The researchers used data for 1185 patients from the Comparison of Age-Related Macular Degeneration Treatments Trials (CATT).
Sporadic vision loss was defined as a decline of 15 letters or more from the previous visit, followed by a return at the next visit to no more than five letters worse than the visit before the visual acuity (VA) loss.
All patients were aged 50 years or more, had untreated choroidal neovascularisation from AMD in the study eye and had a VA of 20/25–20/320 and neovascularisation or its sequelae at the foveal centre.
Led by Benjamin Kim (University of Pennsylvania, Philadelphia, USA), the researchers found that 122 (10.3%) of the patients had at least one event of sporadic vision loss over the 2 years of monthly visits.

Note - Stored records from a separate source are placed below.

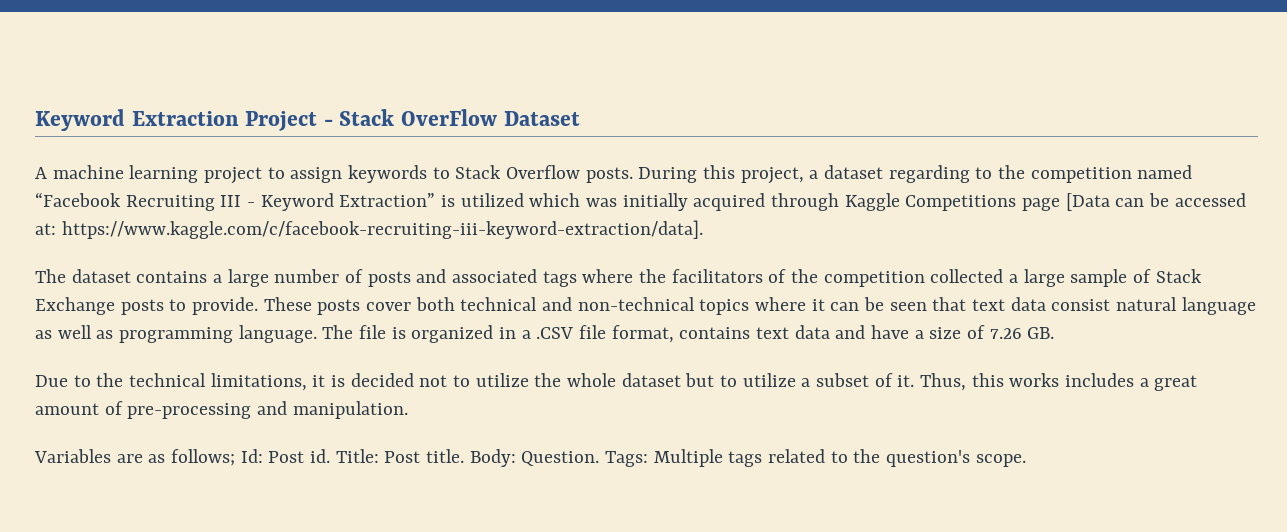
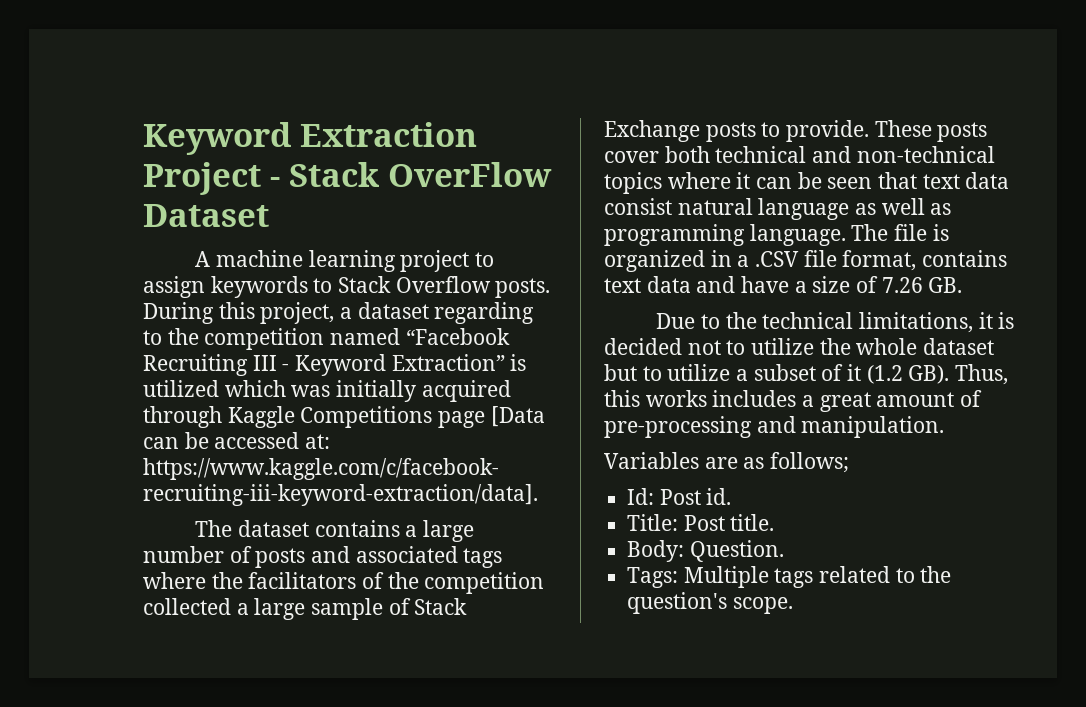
- Due to the technical limitations, it is decided not to utilize the whole dataset but to utilize a subset of it. Thus, this works includes a great amount of pre-processing and manipulation.
+ Due to the technical limitations, it is decided not to utilize the whole dataset but to utilize a subset of it (1.2 GB). Thus, this works includes a great amount of pre-processing and manipulation.
- Variables are as follows; Id: Post id. Title: Post title. Body: Question. Tags: Multiple tags related to the question's scope.
+ Variables are as follows;
+ Id: Post id.
+ Title: Post title.
+ Body: Question.
+ Tags: Multiple tags related to the question's scope.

These patients had less VA gains at 2 years than patients without sporadic vision loss, the researchers write. The average VA among patients with sporadic vision loss was 58.5 letters compared with 68.4 letters for those without sporadic vision loss; with a mean change from baseline of 3.1 letters and 6.7 letters, respectively.

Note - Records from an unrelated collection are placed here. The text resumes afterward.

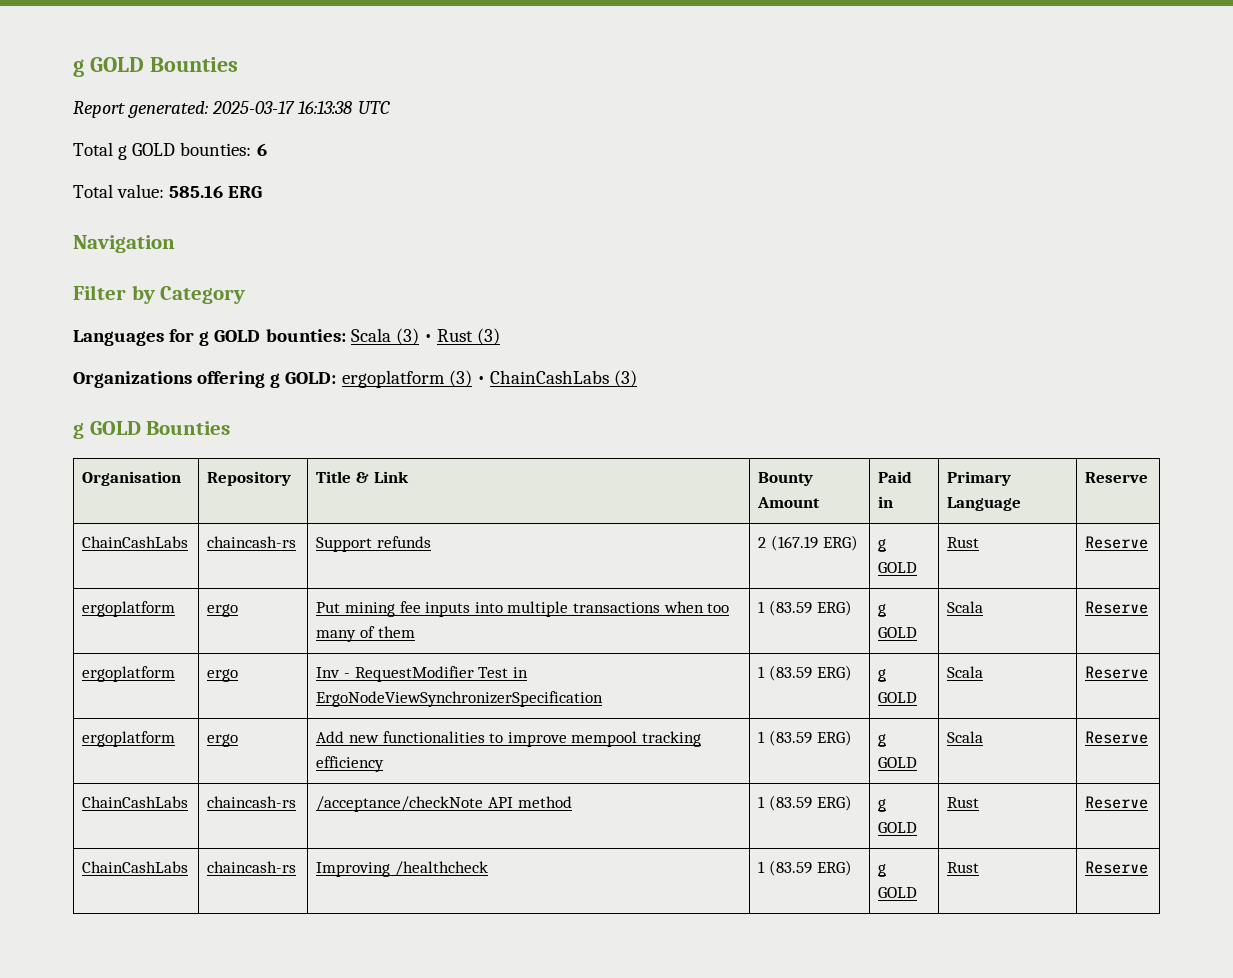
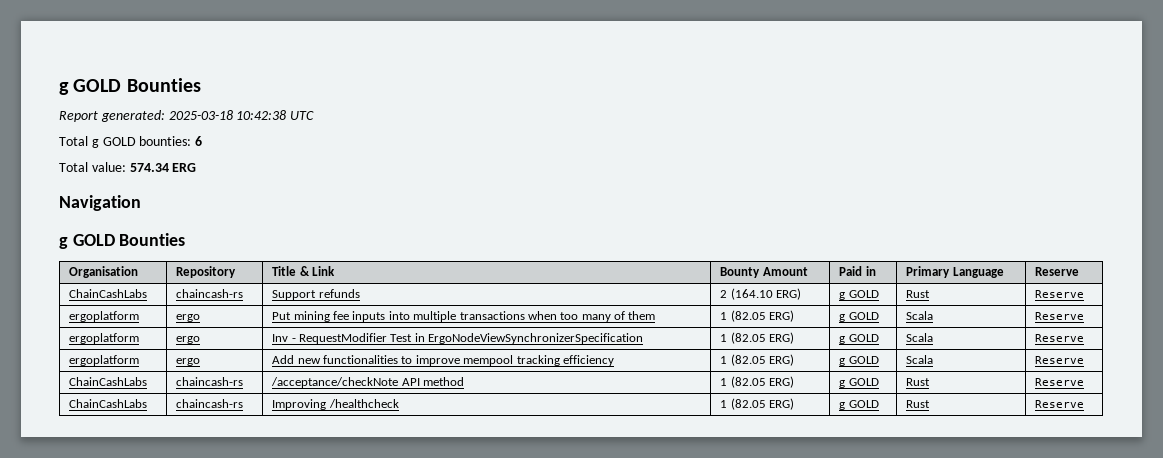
- Report generated: 2025-03-17 16:13:38 UTC
+ Report generated: 2025-03-18 10:42:38 UTC
- Total value: 585.16 ERG
+ Total value: 574.34 ERG
- Filter by Category
- Languages for g GOLD bounties: Scala (3) • Rust (3)
- Organizations offering g GOLD: ergoplatform (3) • ChainCashLabs (3)
- ChainCashLabs | chaincash-rs | Support refunds | 2 (167.19 ERG) | g GOLD | Rust | Reserve
+ ChainCashLabs | chaincash-rs | Support refunds | 2 (164.10 ERG) | g GOLD | Rust | Reserve
- ergoplatform | ergo | Put mining fee inputs into multiple transactions when too many of them | 1 (83.59 ERG) | g GOLD | Scala | Reserve
+ ergoplatform | ergo | Put mining fee inputs into multiple transactions when too many of them | 1 (82.05 ERG) | g GOLD | Scala | Reserve
- ergoplatform | ergo | Inv - RequestModifier Test in ErgoNodeViewSynchronizerSpecification | 1 (83.59 ERG) | g GOLD | Scala | Reserve
+ ergoplatform | ergo | Inv - RequestModifier Test in ErgoNodeViewSynchronizerSpecification | 1 (82.05 ERG) | g GOLD | Scala | Reserve
- ergoplatform | ergo | Add new functionalities to improve mempool tracking efficiency | 1 (83.59 ERG) | g GOLD | Scala | Reserve
+ ergoplatform | ergo | Add new functionalities to improve mempool tracking efficiency | 1 (82.05 ERG) | g GOLD | Scala | Reserve
- ChainCashLabs | chaincash-rs | /acceptance/checkNote API method | 1 (83.59 ERG) | g GOLD | Rust | Reserve
+ ChainCashLabs | chaincash-rs | /acceptance/checkNote API method | 1 (82.05 ERG) | g GOLD | Rust | Reserve
- ChainCashLabs | chaincash-rs | Improving /healthcheck | 1 (83.59 ERG) | g GOLD | Rust | Reserve
+ ChainCashLabs | chaincash-rs | Improving /healthcheck | 1 (82.05 ERG) | g GOLD | Rust | Reserve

Multivariate analysis revealed that patients with worse baseline vision (20/200–20/320) were 2.92-fold more likely to experience sporadic vision loss than those with better baseline vision (20/25–20/40).
Patients presenting with a scar or foveal fluid at baseline were a respective 2.21 and 1.80 times more likely to experience sporadic vision loss than those without.
Interestingly, patients with a history of a psychological disorder were 1.52 times more likely to experience sporadic vision loss than those with no history. Further analysis revealed that a history of anxiety was the driving force for this association. A syncope history was also associated with a 2.75-fold increased risk of sporadic vision loss.
“These data suggest that acute changes in mental health as well as those factors that lead to syncope may lead to sporadic vision loss”, write Kim et al in the American Journal of Ophthalmology.
They conclude: “We believe that these data are valuable for clinicians, those planning clinical trials and trial investigators.”